In this task, you need to build two kinds of market-basket models.
Case 1 (1.5 pts):
You will calculate the combinations of frequent businesses (as singletons, pairs, triples, etc.) that are
qualified as frequent given a support threshold. You need to create a basket for each user. The basket
will contain the business ids reviewed by a user. If a business was reviewed more than once by a
reviewer, we consider this product was rated only once. Specifically, the business ids within each basket
are unique since each basket is a set of ids. Examples of user baskets are:
user1: [business11, business12, business13, ...]
user2: [business21, business22, business23, ...]
user3: [business31, business32, business33, ...]
Case 2 (1.5 pts):
You will calculate the combinations of frequent users (as singletons, pairs, triples, etc.) that are qualified
as frequent given a support threshold. You need to create a basket for each business. The basket will
contain the ids from users who commented on this business. Similar to case 1, the user ids in each
basket are unique. Examples of business baskets are:
business1: [user11, user12, user13, ...]
business2: [user21, user22, user23, ...]
business3: [user31, user32, user33, ...]
Input format:
1. Case number: An integer that specifies the case, 1 for Case 1 and 2 for Case 2.
2. Support: An integer that defines the minimum count to qualify as a frequent itemset.
3. Input file path: This is the path to the input file including path, file name and extension.
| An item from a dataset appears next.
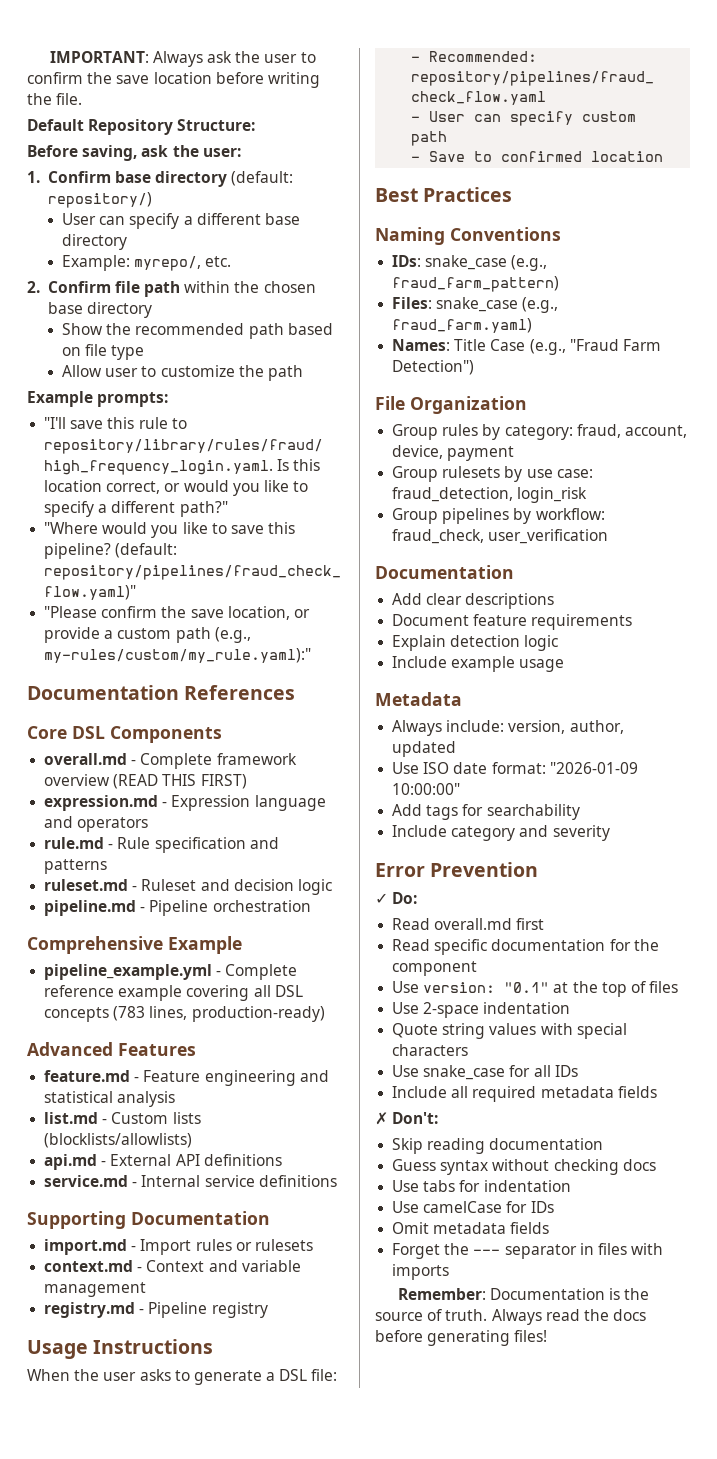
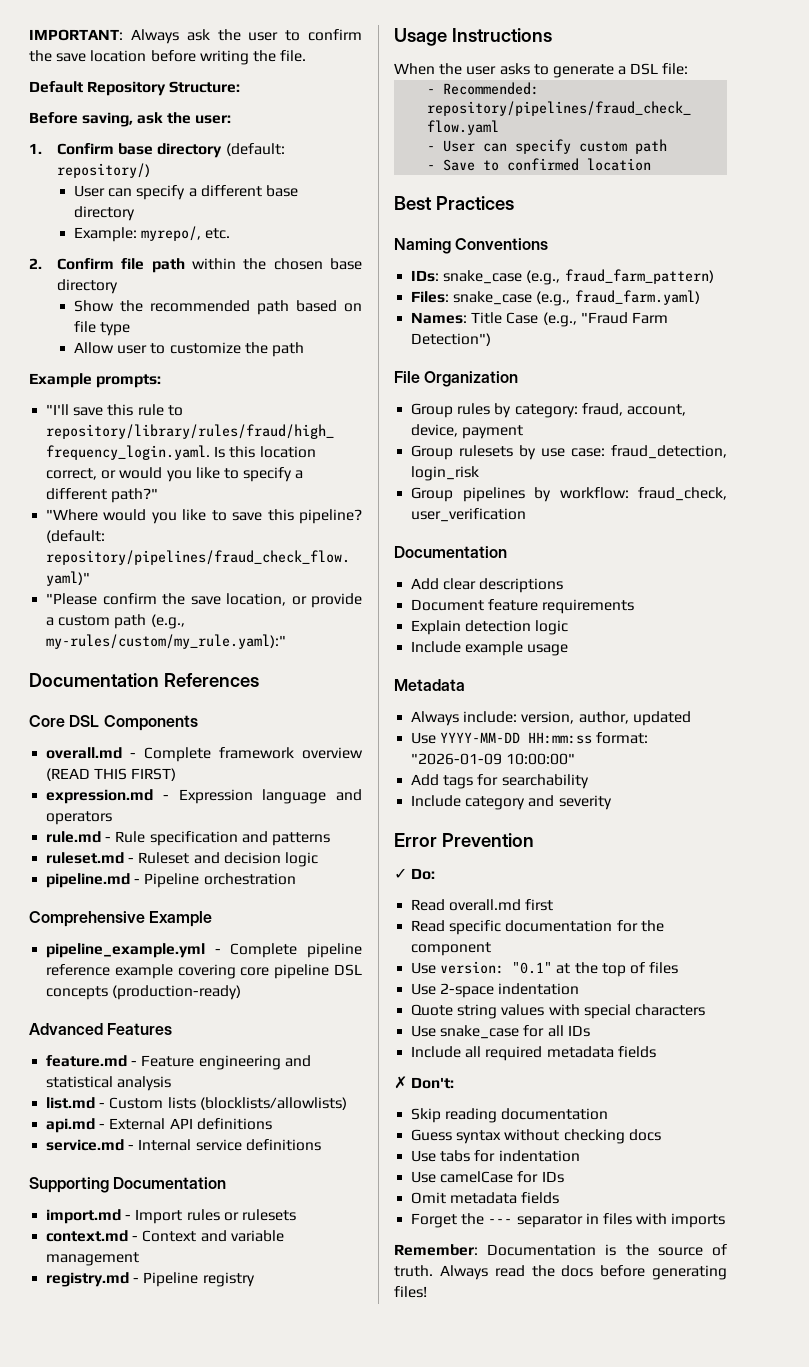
- pipeline_example.yml - Complete reference example covering all DSL concepts (783 lines, production-ready)
+ pipeline_example.yml - Complete pipeline reference example covering core pipeline DSL concepts (production-ready)
- Use ISO date format: "2026-01-09 10:00:00"
+ Use YYYY-MM-DD HH:mm:ss format: "2026-01-09 10:00:00"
4. Output file path: This is the path to the output file including path, file name and extension.
Output format:
1. Console output - Runtime: the total execution time from loading the file till finishing writing the
output file
You need to print the runtime in the console with the “Duration” tag: “Duration: ”,
eg: “Duration: 100.00”
2. Output file:
(1) Output-1
You should use “Candidates:” to indicate your candidate section in your output file. For each line you
should output the candidates of frequent itemsets identified after the first pass of SON algorithm,
followed by an empty line after each frequent X itemset combination list (i.e., X can be single, pair,
triple, and so on). The printed itemsets must be sorted in the lexicographical order. (Both user_id and
business_id have the data type “string”.)
(2) Output-2
You should use “Frequent Itemsets:” to indicate your frequent itemset section in your output file. For
each line you should output the final frequent itemsets identified after finishing the SON algorithm. The
output format for the frequent X itemsets is the same as in Output-1. The printed itemsets must be
sorted in the lexicographical order.